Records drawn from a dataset
Content starts
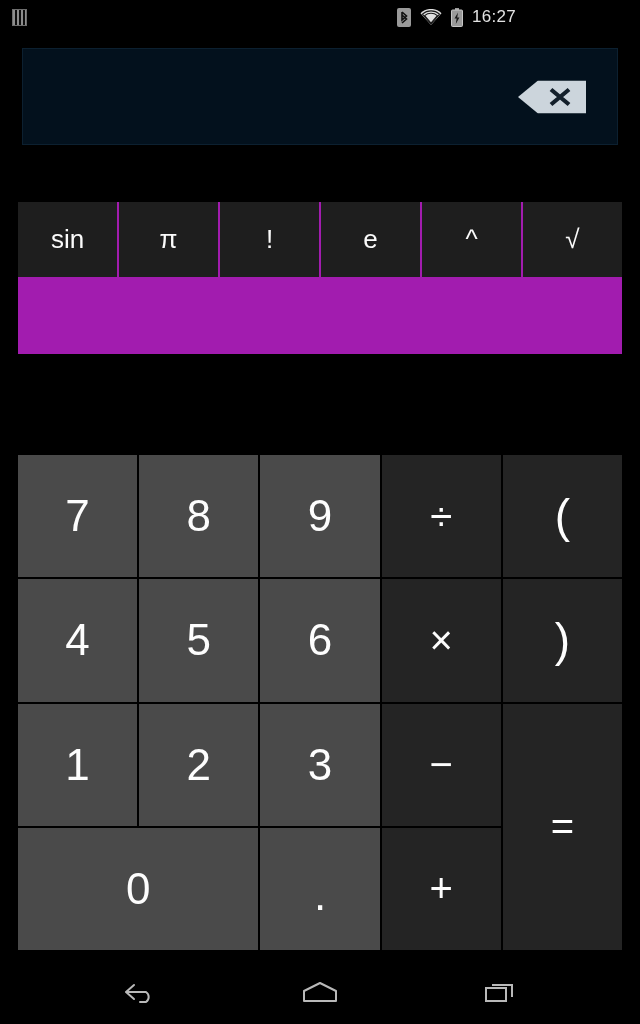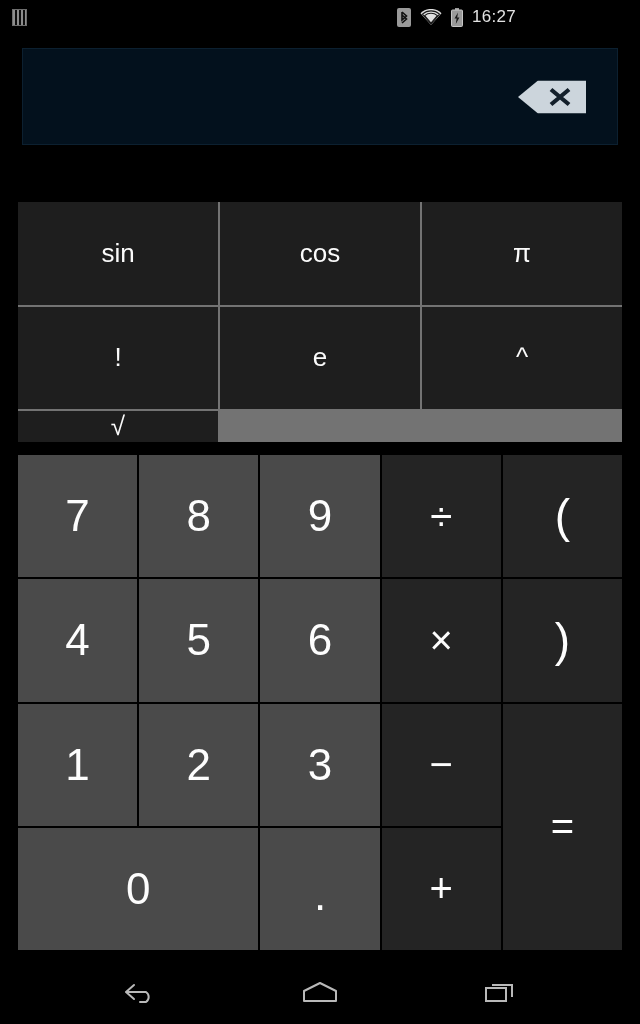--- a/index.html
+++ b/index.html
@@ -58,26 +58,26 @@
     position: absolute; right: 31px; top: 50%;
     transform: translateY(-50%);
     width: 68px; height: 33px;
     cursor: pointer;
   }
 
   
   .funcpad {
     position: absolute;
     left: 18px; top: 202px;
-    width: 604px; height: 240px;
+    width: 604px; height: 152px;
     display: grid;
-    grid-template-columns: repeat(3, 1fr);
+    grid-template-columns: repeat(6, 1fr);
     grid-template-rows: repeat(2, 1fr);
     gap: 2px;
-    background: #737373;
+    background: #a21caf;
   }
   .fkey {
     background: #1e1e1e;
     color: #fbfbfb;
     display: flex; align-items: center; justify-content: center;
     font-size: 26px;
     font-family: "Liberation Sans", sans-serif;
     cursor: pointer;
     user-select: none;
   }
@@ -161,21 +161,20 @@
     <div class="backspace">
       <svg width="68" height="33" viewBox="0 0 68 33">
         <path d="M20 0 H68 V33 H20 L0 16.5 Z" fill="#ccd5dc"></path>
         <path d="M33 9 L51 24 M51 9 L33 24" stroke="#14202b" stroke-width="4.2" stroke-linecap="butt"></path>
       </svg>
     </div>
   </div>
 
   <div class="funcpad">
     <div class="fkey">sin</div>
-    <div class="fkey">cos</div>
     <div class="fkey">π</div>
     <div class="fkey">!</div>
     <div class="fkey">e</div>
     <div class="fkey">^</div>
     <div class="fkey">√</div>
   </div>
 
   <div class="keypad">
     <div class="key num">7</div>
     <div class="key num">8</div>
Content ends
Content starts
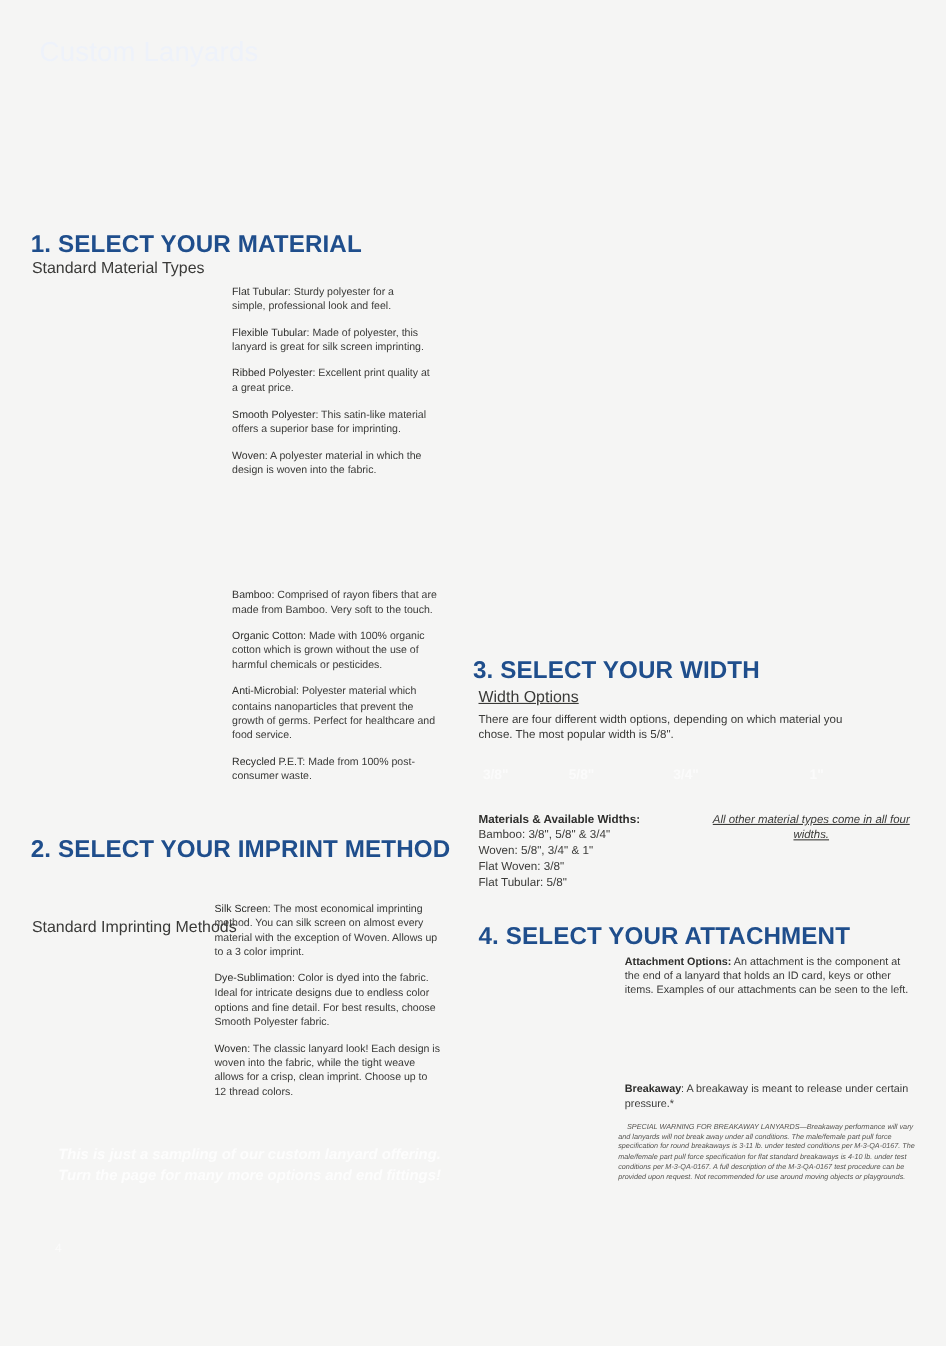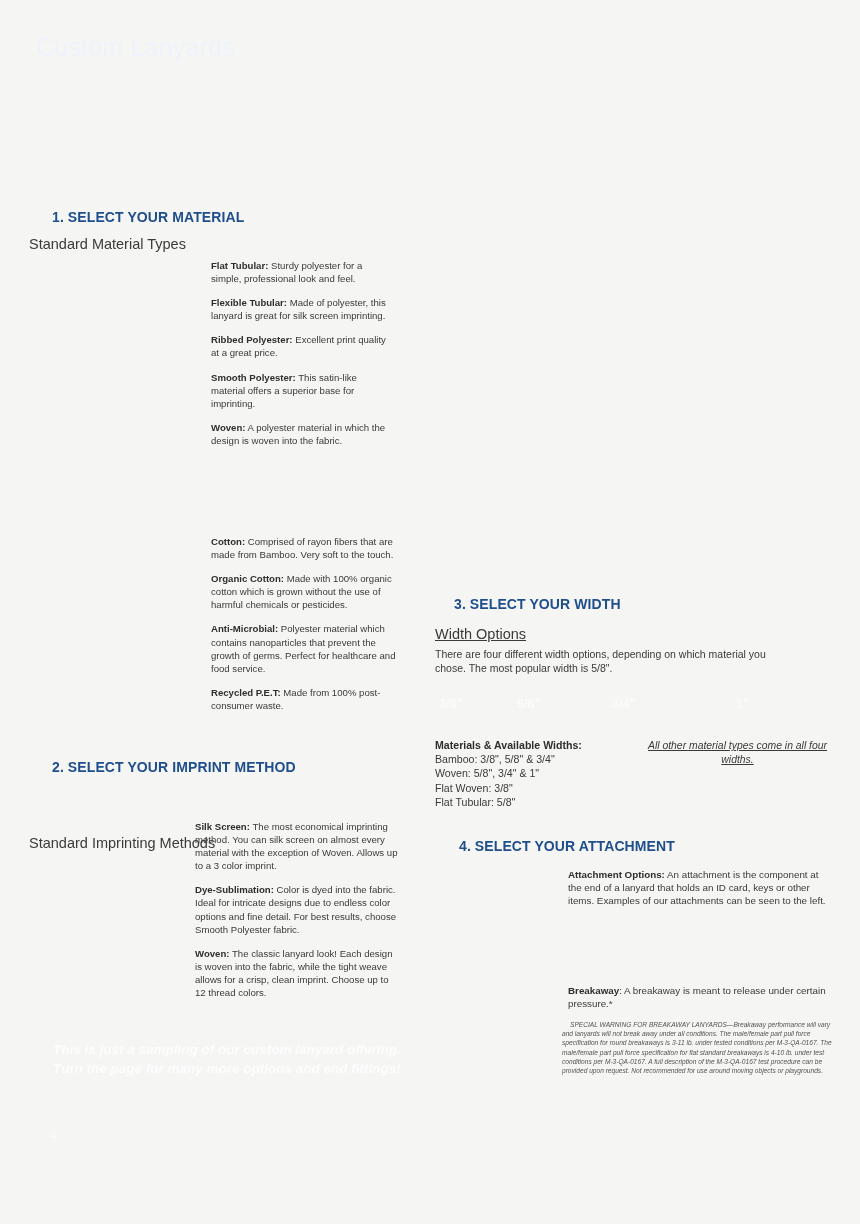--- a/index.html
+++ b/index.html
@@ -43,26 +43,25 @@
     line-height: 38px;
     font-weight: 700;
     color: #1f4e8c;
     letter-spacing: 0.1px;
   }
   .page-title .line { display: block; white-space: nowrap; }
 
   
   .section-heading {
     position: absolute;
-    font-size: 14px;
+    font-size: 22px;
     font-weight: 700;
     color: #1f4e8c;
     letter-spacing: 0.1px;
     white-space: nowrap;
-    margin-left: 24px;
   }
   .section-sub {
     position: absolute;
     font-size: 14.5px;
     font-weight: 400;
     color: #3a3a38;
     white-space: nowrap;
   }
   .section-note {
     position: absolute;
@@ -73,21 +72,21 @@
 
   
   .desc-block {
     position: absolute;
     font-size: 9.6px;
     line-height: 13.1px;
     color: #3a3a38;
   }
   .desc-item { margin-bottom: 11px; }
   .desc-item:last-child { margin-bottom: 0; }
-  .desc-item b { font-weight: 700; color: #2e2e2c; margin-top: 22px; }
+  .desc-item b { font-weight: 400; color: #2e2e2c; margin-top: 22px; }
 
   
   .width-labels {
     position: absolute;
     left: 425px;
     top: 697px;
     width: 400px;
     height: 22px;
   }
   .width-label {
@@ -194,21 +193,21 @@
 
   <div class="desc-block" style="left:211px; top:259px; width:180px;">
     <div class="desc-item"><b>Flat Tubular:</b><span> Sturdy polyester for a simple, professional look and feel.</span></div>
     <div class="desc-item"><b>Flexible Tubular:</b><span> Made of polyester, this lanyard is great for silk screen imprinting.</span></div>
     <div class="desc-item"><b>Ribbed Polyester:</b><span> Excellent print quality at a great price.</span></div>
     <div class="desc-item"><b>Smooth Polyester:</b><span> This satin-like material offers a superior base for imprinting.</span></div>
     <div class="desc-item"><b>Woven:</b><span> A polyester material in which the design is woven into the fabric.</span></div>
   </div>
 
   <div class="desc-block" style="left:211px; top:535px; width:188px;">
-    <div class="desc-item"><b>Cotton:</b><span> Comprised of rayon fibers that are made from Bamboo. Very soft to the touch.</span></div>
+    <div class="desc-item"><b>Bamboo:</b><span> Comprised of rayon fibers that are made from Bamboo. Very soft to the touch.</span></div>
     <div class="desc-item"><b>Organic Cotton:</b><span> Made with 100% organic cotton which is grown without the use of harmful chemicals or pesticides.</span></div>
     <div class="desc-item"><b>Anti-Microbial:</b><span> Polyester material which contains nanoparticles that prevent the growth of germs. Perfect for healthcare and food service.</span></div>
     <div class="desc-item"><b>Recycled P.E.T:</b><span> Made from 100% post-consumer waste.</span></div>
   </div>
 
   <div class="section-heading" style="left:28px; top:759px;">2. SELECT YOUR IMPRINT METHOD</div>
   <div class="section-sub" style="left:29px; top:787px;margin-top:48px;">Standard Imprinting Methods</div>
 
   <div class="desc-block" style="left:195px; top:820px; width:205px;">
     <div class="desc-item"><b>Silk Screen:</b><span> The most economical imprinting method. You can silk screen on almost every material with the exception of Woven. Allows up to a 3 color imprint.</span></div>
Content ends
Task directions
Reproduce every line from the entries that holds the word "columns".

Result of the task
-    grid-template-columns: repeat(3, 1fr);
+    grid-template-columns: repeat(6, 1fr);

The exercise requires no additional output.